Pero no, viajeros, no han entendido el código. En el incómodo examen que a ustedes les suele levantar tanta sospecha se juega eso de lo que poco y nada pensó Freud: histeria masculina (si el gringo me devuelve la mirada, me siento reconocido pero a la vez molesto, porque no sé si soy yo realmente a quien cree él dirigirse ni si seré, por tanto, quien en verdad le responderá), curiosidad provinciana (que se note la dignidad de mi sangre europea a través del color de mi pelo) y rivalidad anatómica y audacia (tengo mejor torax y mucha más cancha). 

Cuando se trata de medir las vergas, el porteño es capaz de sacar una de repuesto y engañar hasta al urólogo. ¡Cómo no va a desplegarse como pavo real ante la presencia de un vikingo! El rioplatense farolero jamás admitiría que lo confundan con un homosexual, por más que fije el ojo como un búho ahí donde no se debiera: “este gringo grandulón, por más atractivo que sea, a quien cree que le gana”. Cosas de la fatria universal en esta ciudad, en la que a principios del siglo veinte había sobreabundancia de varones interactuando en las calles, y las mujeres decentes no salían de la casa para no desafiar “los deberes patrióticos y sociales de su maternidad” (Alejandro Bunge, 1945). Poco después Gardel añoró, tango mediante, ese supuesto pasado en que “eran otros hombres más hombres los nuestros/ no se conocía cocó ni morfina”. Los excesos nocturnos del tanguero y el malevaje conocían dos placeres compensatorios: la íntima amistad entre varones, que sustituía el fracaso con las minas, y la cocaína, para vencer la flojera y poder seguir con la caminata, corte y quebrada hasta el amanecer. ¿Padecía, entonces, el heterosexual aspaventoso de una debilidad innata? La masculinidad sobreactuada y compensatoria de Buenos Aires era percibida también por Roberto Arlt como un fiasco que no llega al río.

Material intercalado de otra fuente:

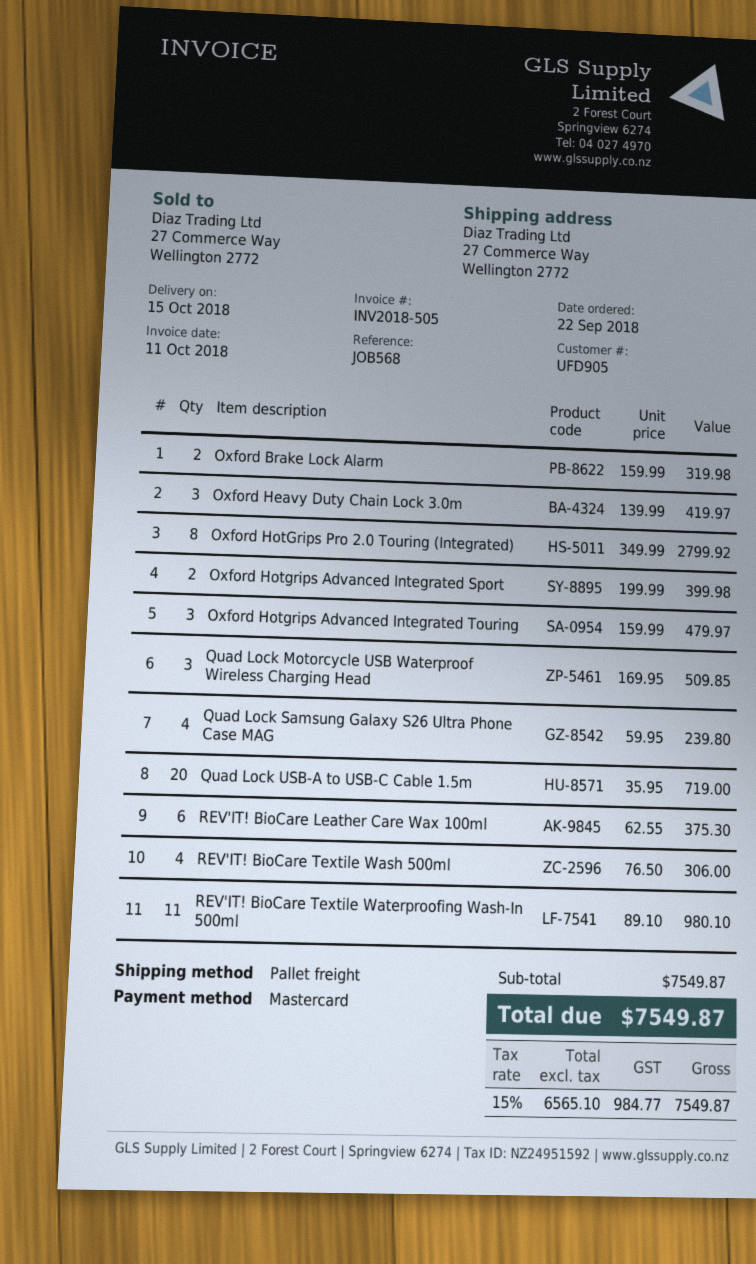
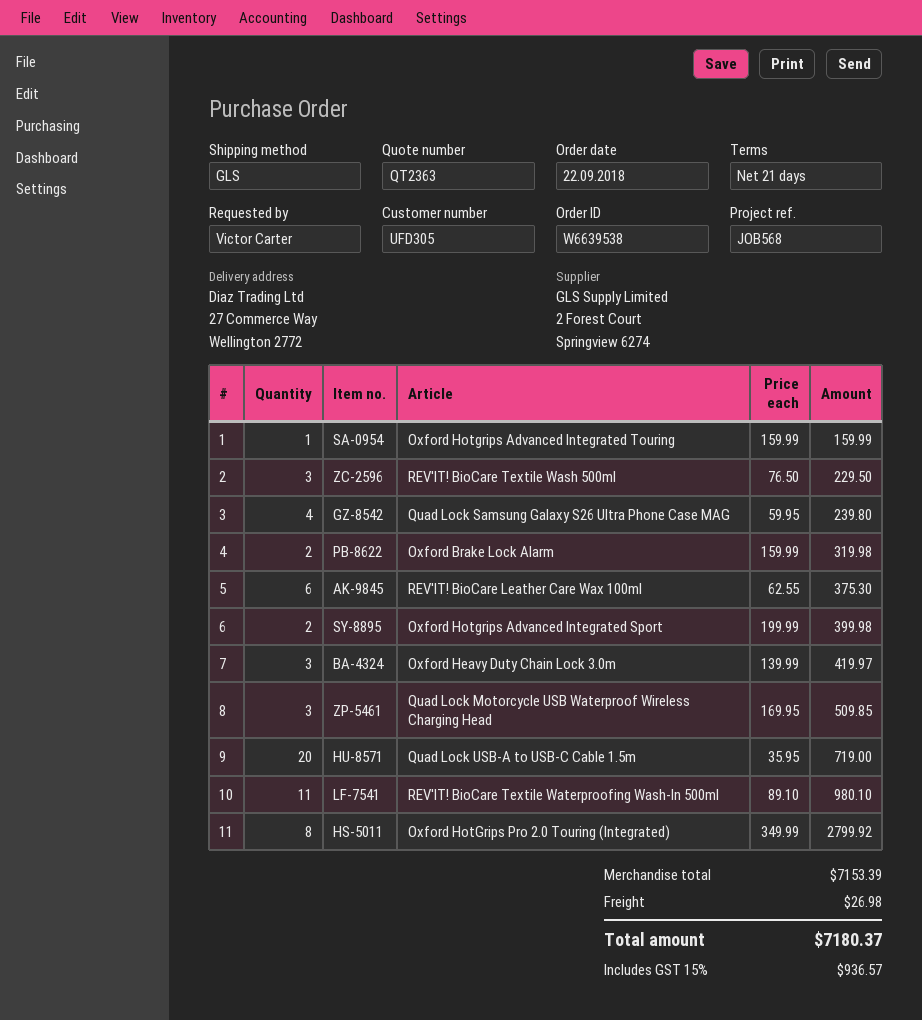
customer number: UFD905 -> UFD305
shipping method: pallet freight -> GLS
Oxford Hotgrips Advanced Integrated Touring: 3 x 159.99 = 479.97 -> 1 x 159.99 = 159.99
REV'IT! BioCare Textile Wash 500ml: 4 x 76.50 = 306.00 -> 3 x 76.50 = 229.50
subtotal: 7549.87 -> 7153.39
shipping: none -> 26.98
tax: 15% = 984.77 -> 15% = 936.57
total: 7549.87 -> 7180.37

Si Martínez Estrada sostenía que el tango humillaba a la mujer no por un efecto de dominación sexual, sino porque el hombre en esa danza que imita a la cópula “pero no engendra placer” es “tan pasivo como ella”, opinaba algo parecido de la cultura del fan del fútbol: pasividad disimulada. Arlt, al darse cuenta de que la mujer ideal era un engaño, se lanzó decepcionado a la masturbación compulsiva y melancólica. 

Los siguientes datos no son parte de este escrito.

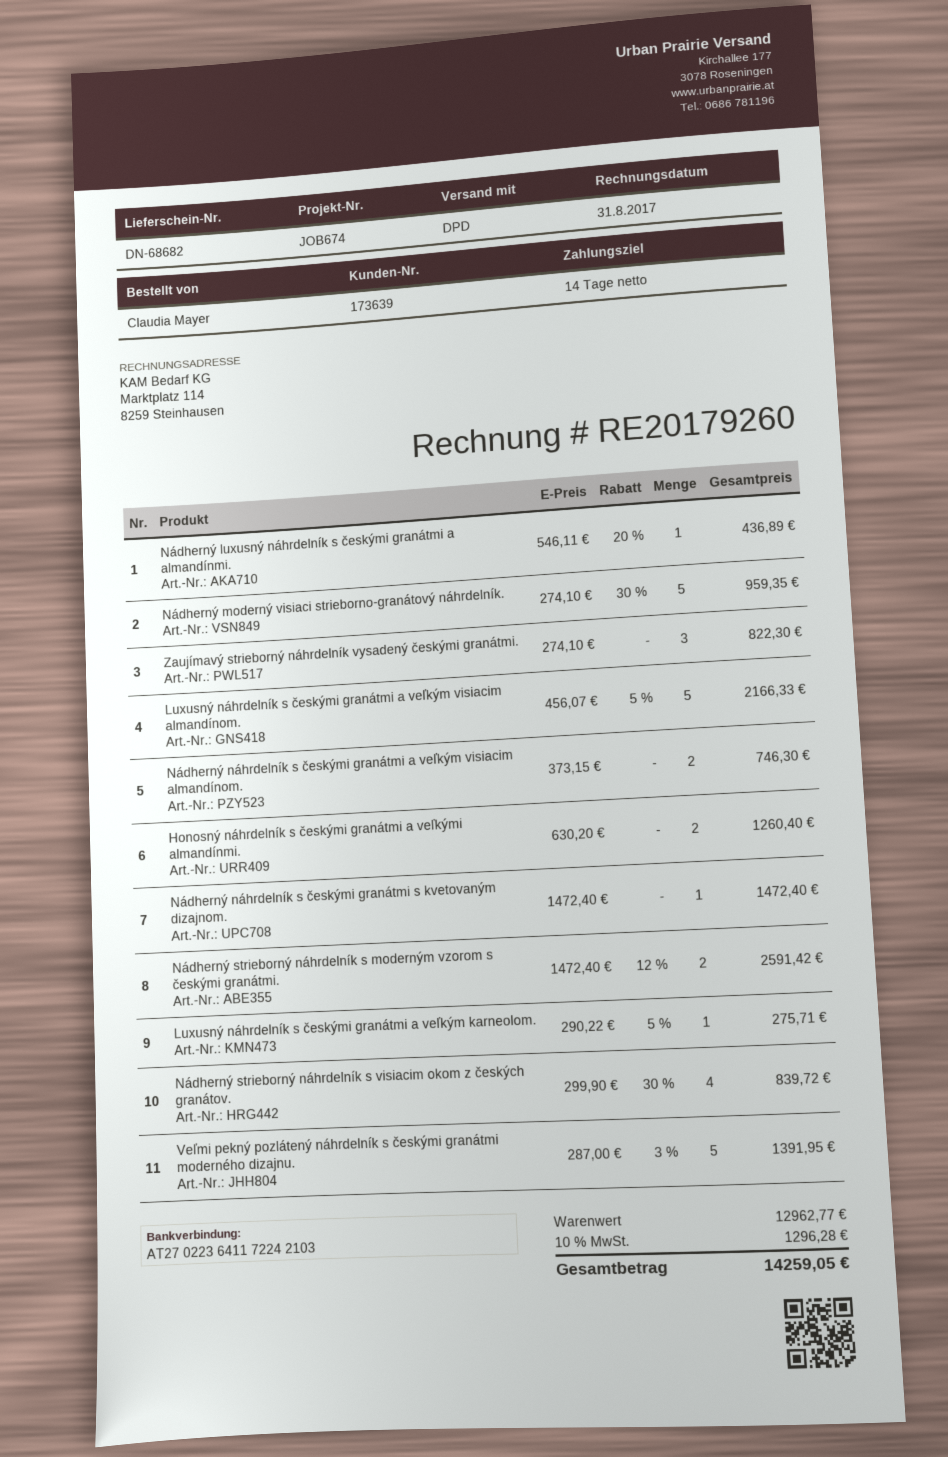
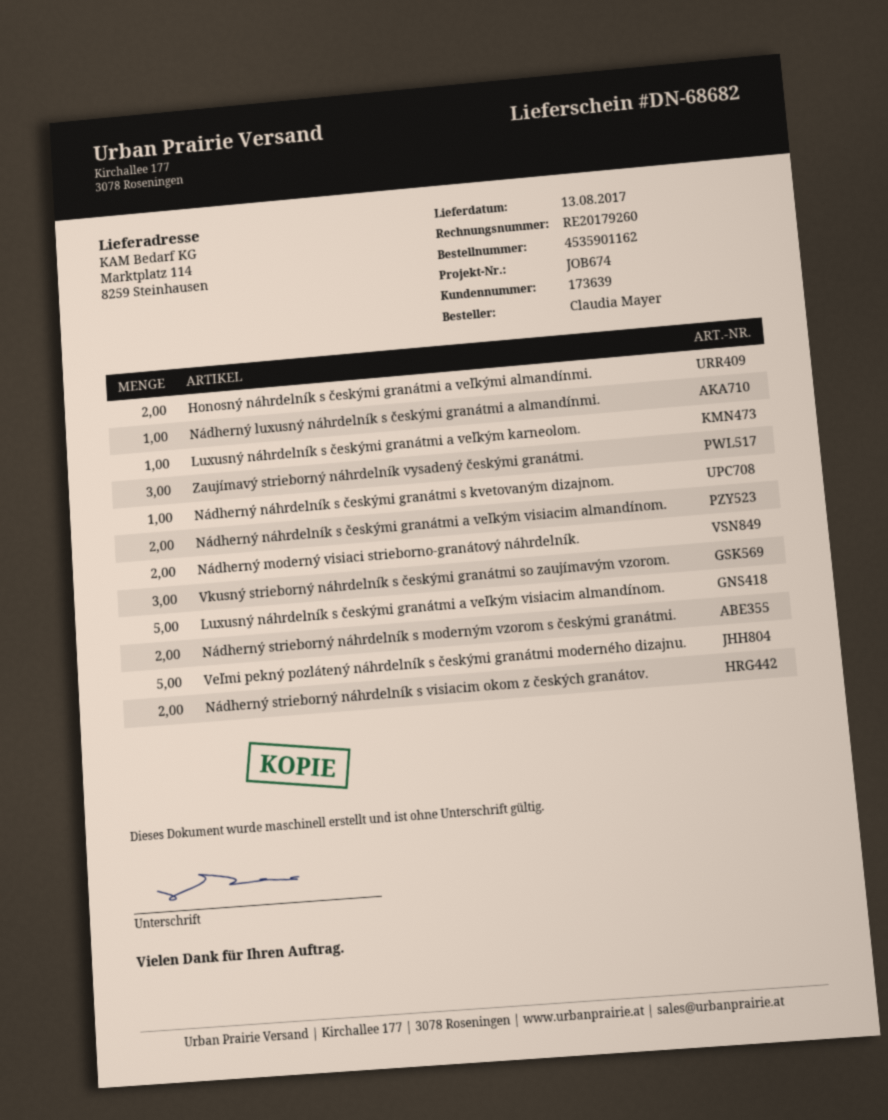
Nádherný moderný visiaci strieborno-granátový náhrdelník.: 5 -> 2
Nádherný strieborný náhrdelník s visiacim okom z českých granátov.: 4 -> 2
Vkusný strieborný náhrdelník s českými granátmi so zaujímavým vzorom.: none -> 3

Vale decir, entonces, que para muchos de nuestros escritores egregios la masculinidad supuestamente inobjetable del porteño, en realidad, nunca podía llegar al río por debilidad originaria, por más autobombo que se hiciera, y si llegaba como en el malevo imaginario de Borges era por el supuesto deber de develar un bluff: el poder del macho es prestado o lo usurpó, había que admitirlo, y alguna vez le llegaría carta documento color verde para que fuera devolviéndoselo a la historia. Una nueva masculinidad hospitalaria ante el huésped inesperado es posible. En eso se está. No te pongas mal, hermano.